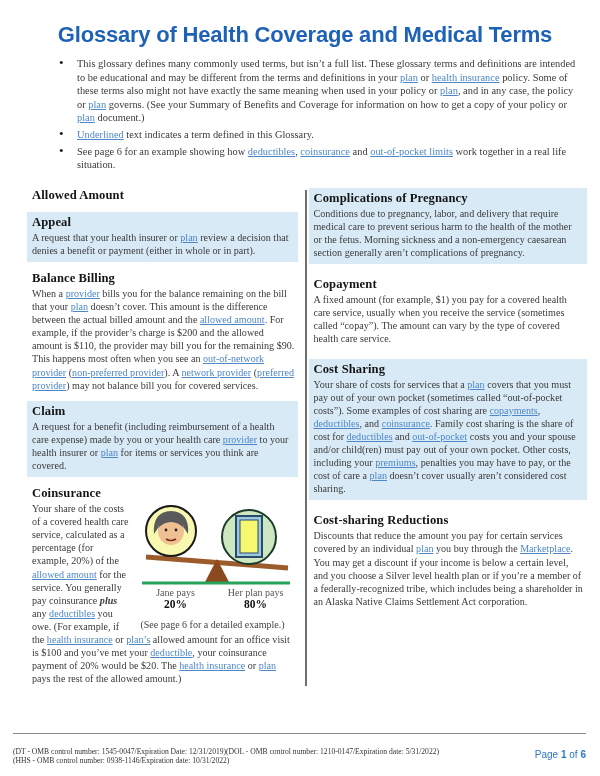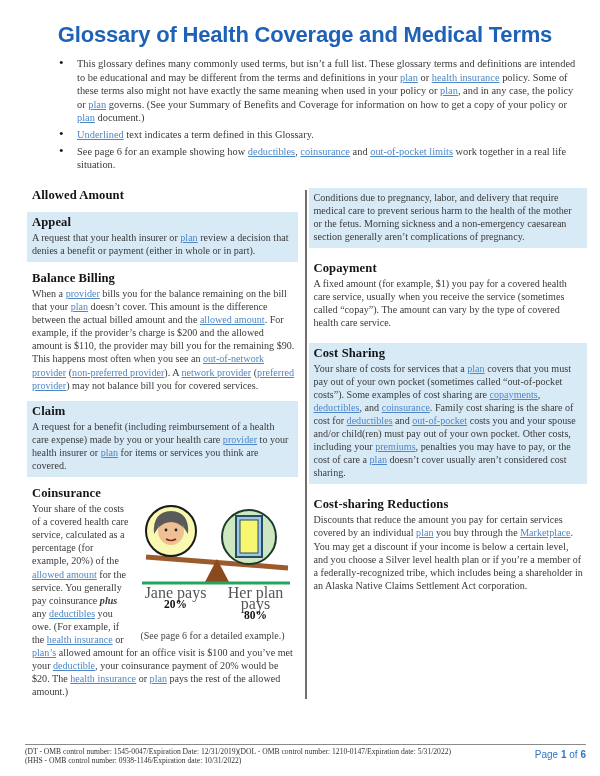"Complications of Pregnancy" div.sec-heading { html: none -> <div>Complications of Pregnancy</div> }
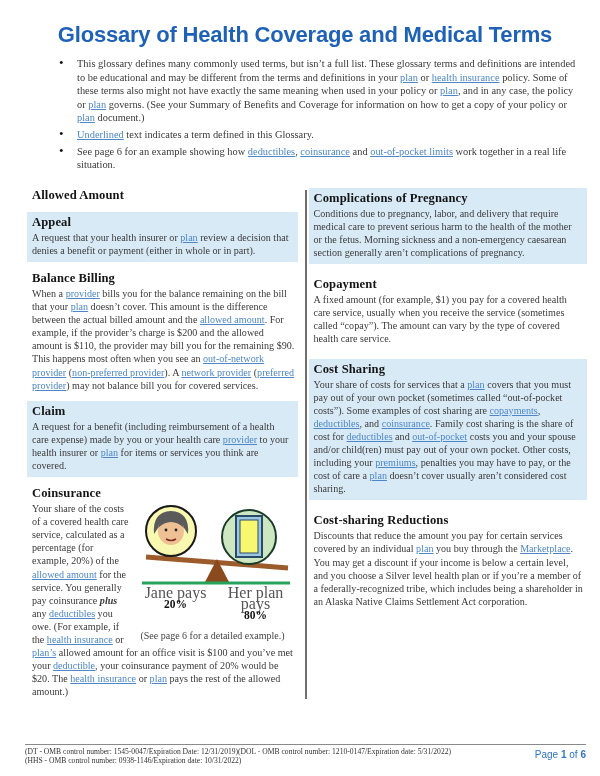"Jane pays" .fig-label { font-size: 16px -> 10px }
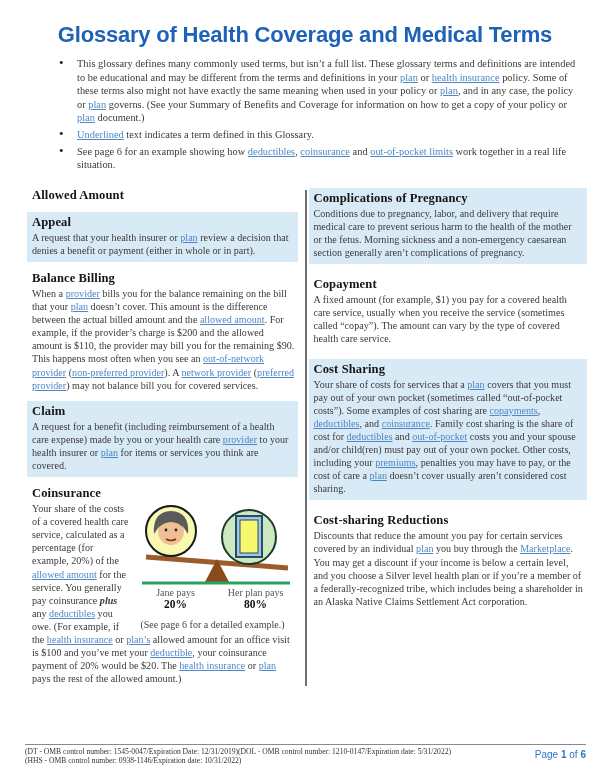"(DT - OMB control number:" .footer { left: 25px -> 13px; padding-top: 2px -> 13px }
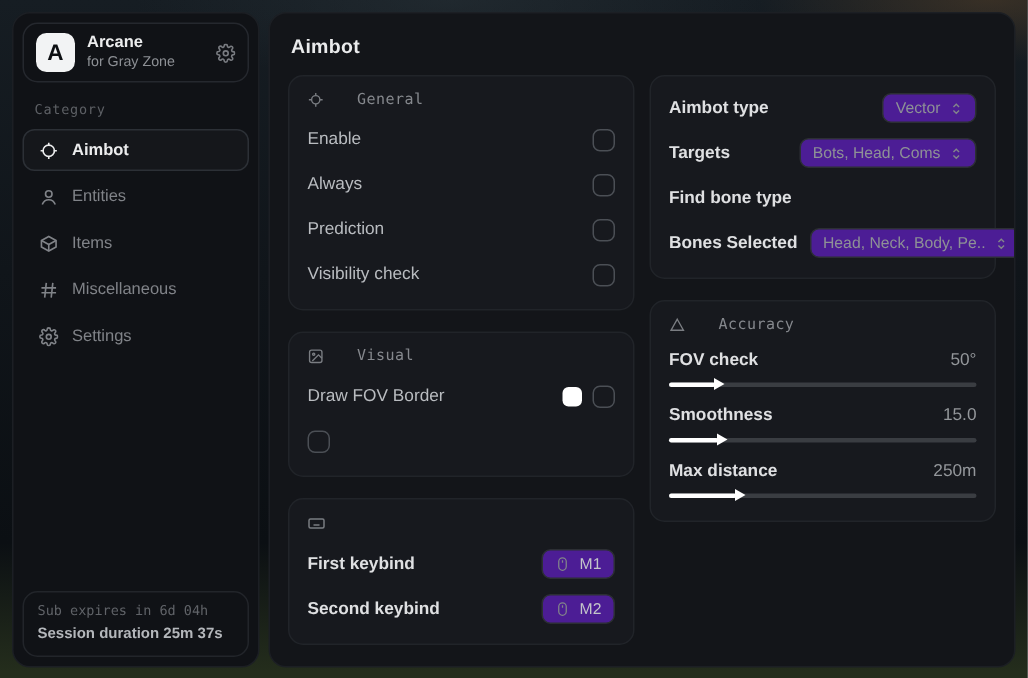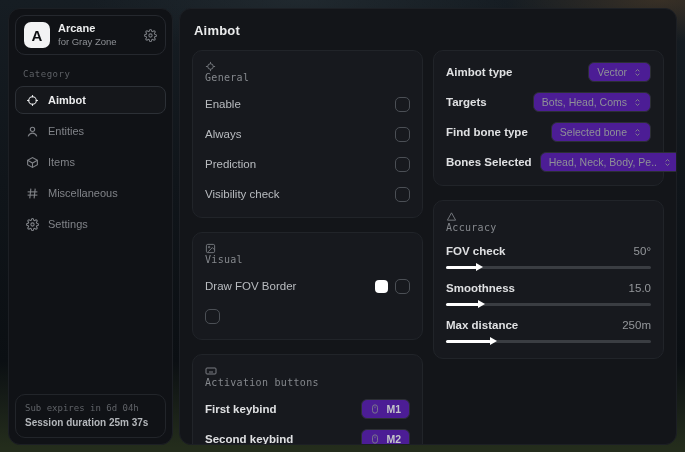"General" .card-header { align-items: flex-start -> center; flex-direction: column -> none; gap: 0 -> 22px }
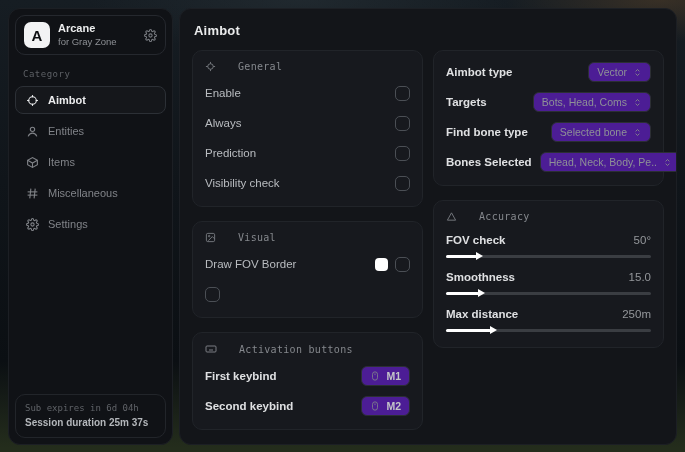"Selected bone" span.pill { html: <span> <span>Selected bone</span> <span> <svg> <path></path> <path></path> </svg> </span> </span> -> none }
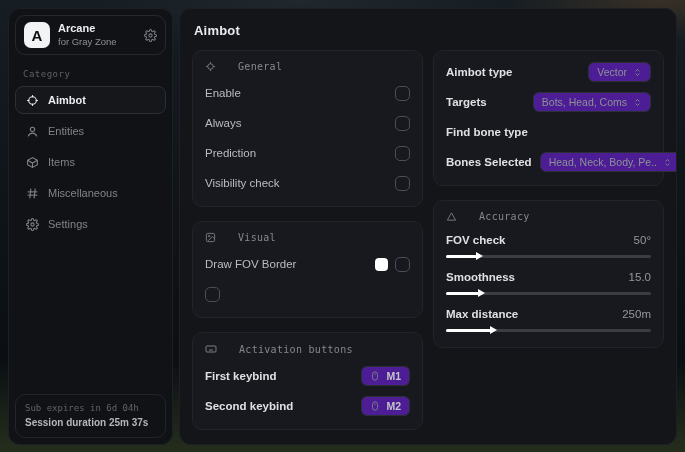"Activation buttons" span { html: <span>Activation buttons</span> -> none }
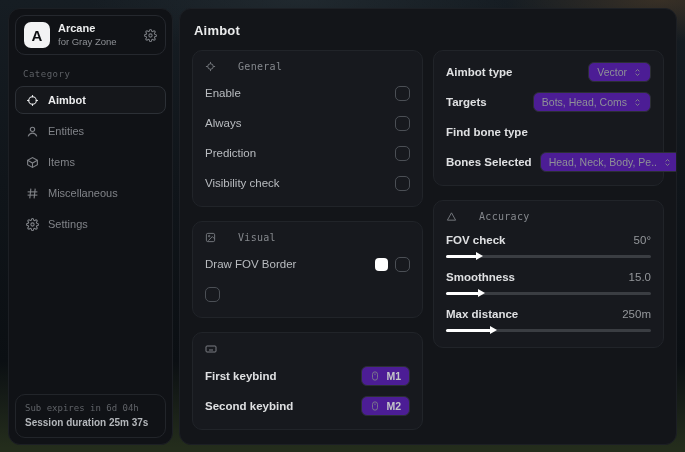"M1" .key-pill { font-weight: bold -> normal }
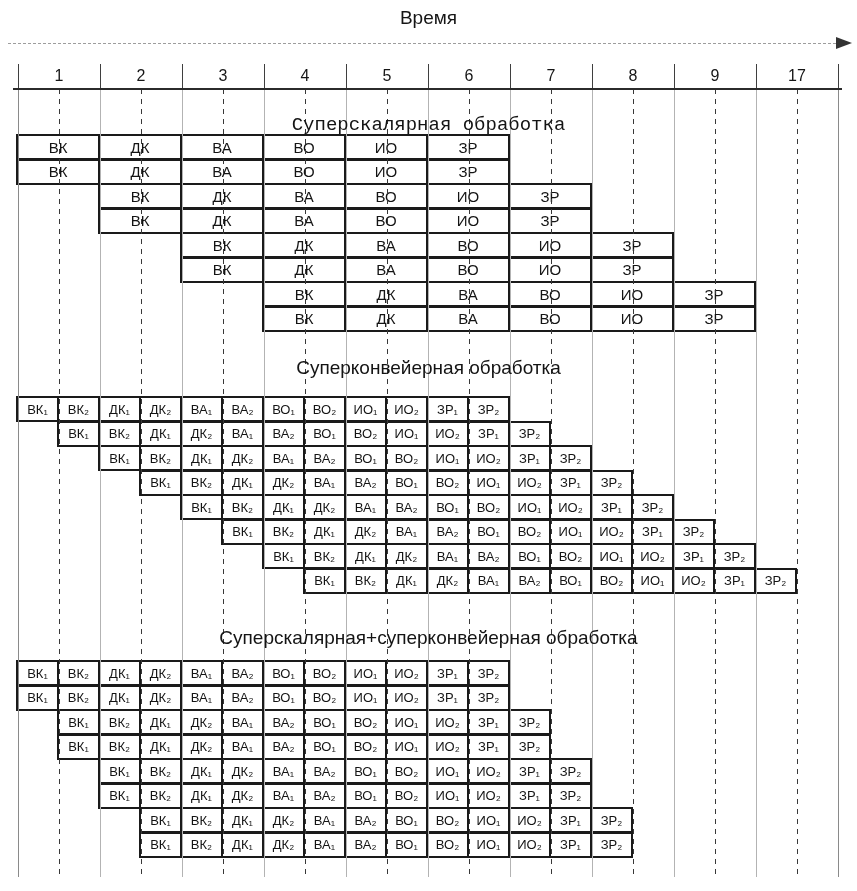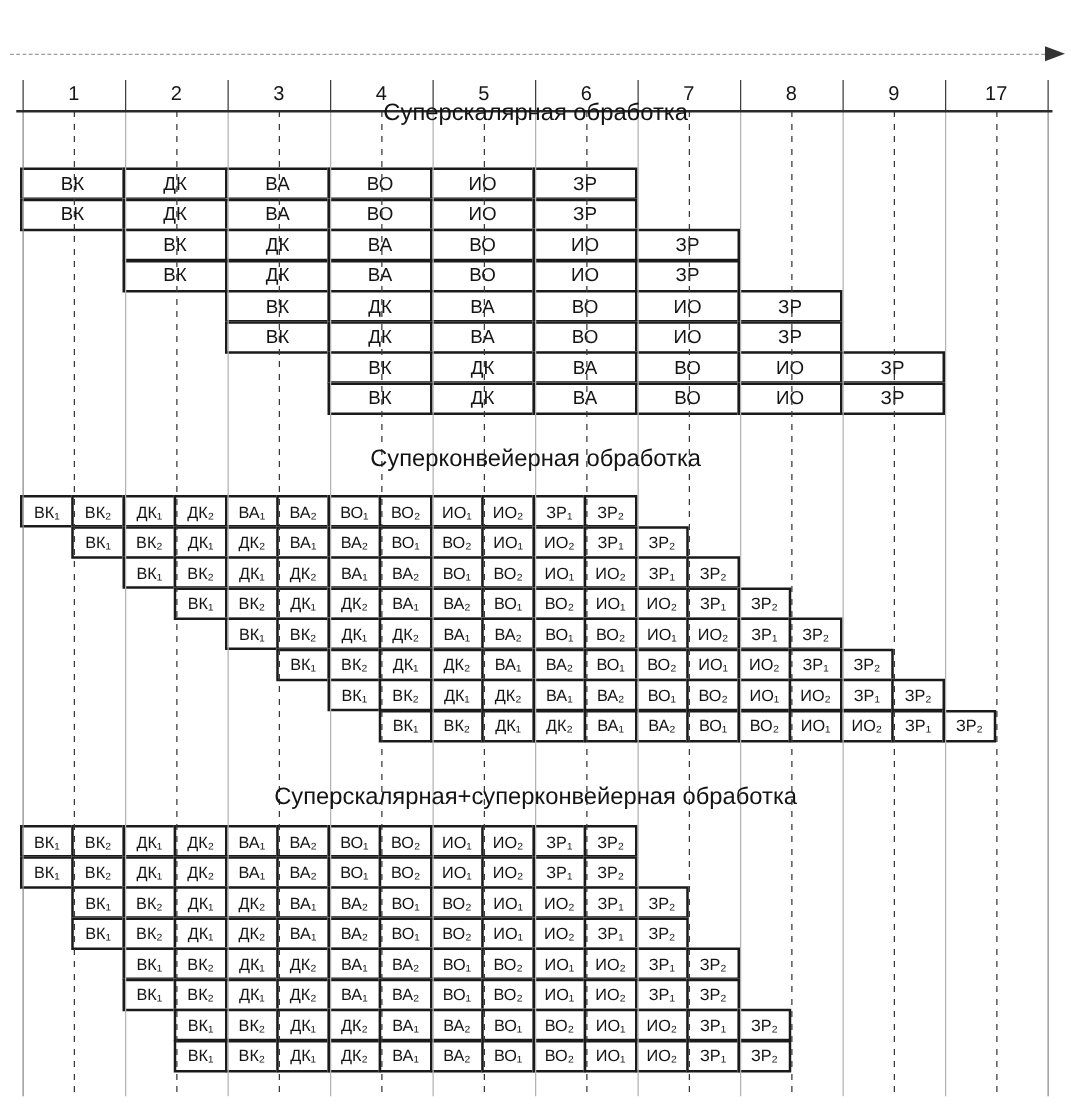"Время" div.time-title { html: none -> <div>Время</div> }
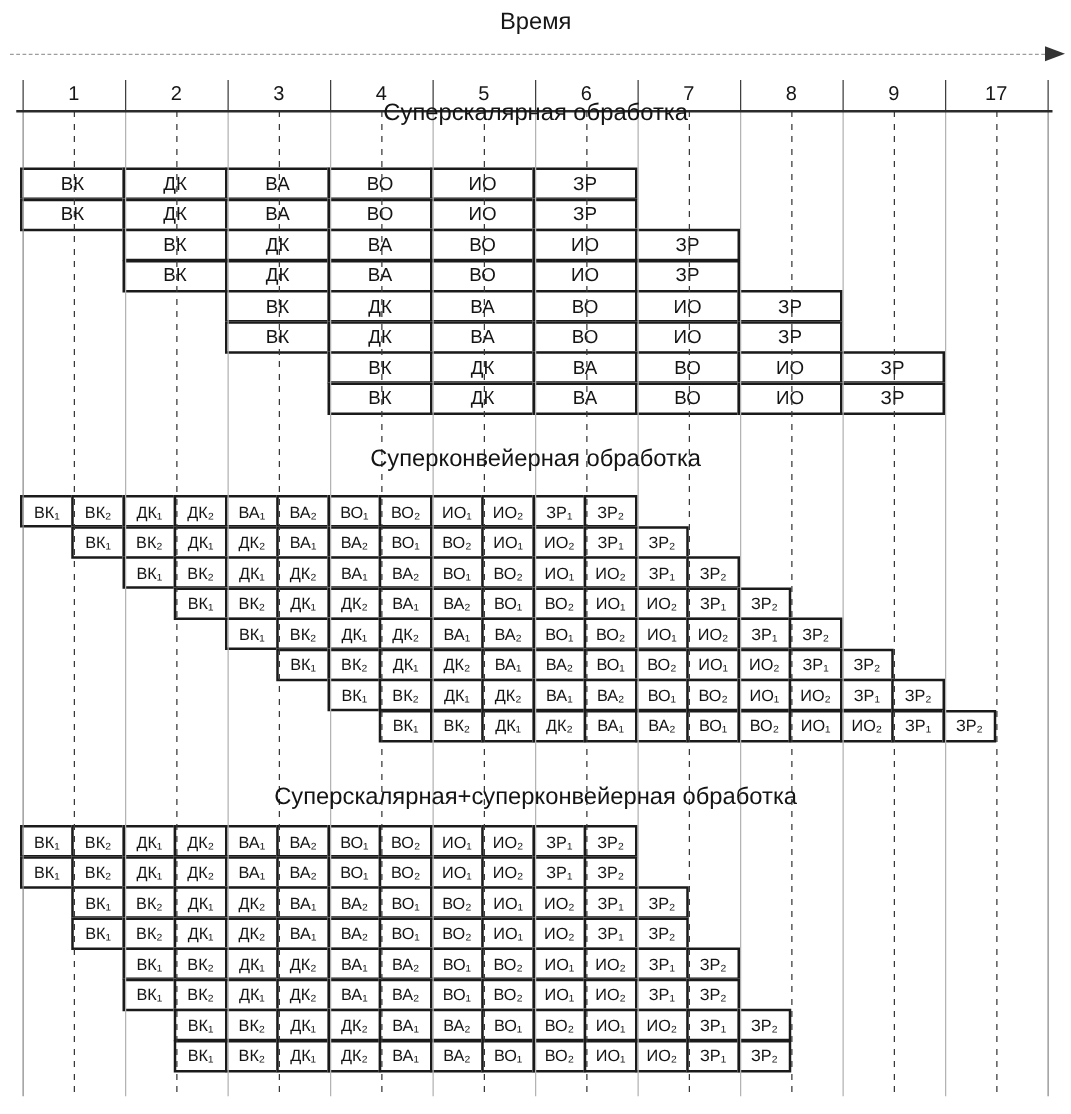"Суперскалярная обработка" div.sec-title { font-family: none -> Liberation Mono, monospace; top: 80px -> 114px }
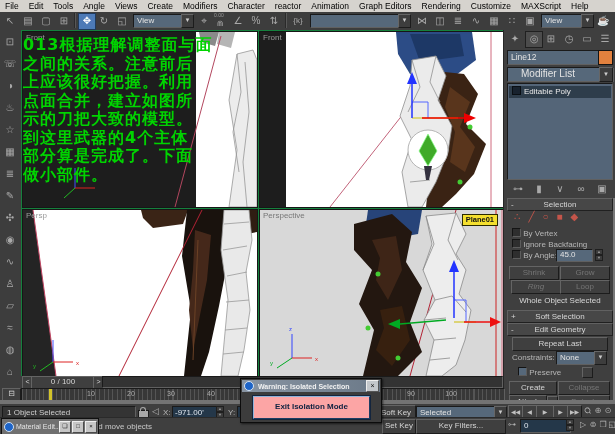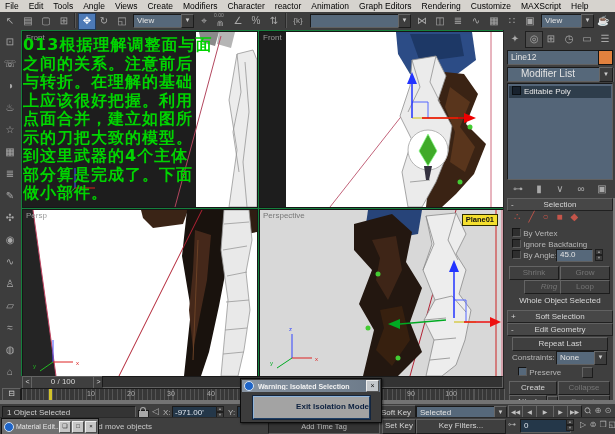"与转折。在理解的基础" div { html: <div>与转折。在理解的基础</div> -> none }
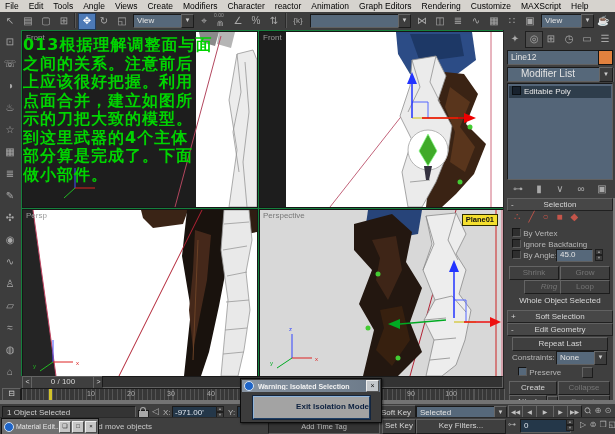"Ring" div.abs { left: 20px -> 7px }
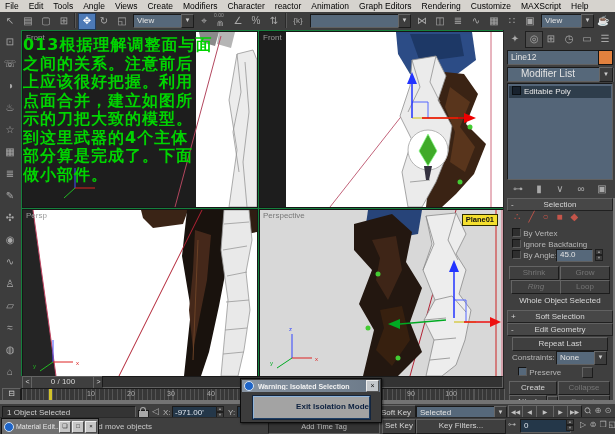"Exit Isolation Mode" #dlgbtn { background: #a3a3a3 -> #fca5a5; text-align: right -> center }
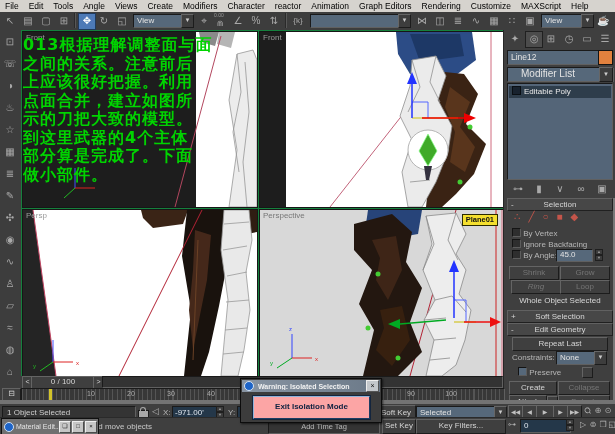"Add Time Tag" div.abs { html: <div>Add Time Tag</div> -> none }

..............................

*What the task requires*
Your task is to copy only the lines above starting at the one containing "align-items: flex-start ->" and ending at the one containing "font-family: none ->". Copy them exactly, both ends included, and omit the pictures.

*Written response*
"General" .card-header { align-items: flex-start -> center; flex-direction: column -> none; gap: 0 -> 22px }
"Selected bone" span.pill { html: <span> <span>Selected bone</span> <span> <svg> <path></path> <path></path> </svg> </span> </span> -> none }
"Activation buttons" span { html: <span>Activation buttons</span> -> none }
"M1" .key-pill { font-weight: bold -> normal }
"Время" div.time-title { html: none -> <div>Время</div> }
"Суперскалярная обработка" div.sec-title { font-family: none -> Liberation Mono, monospace; top: 80px -> 114px }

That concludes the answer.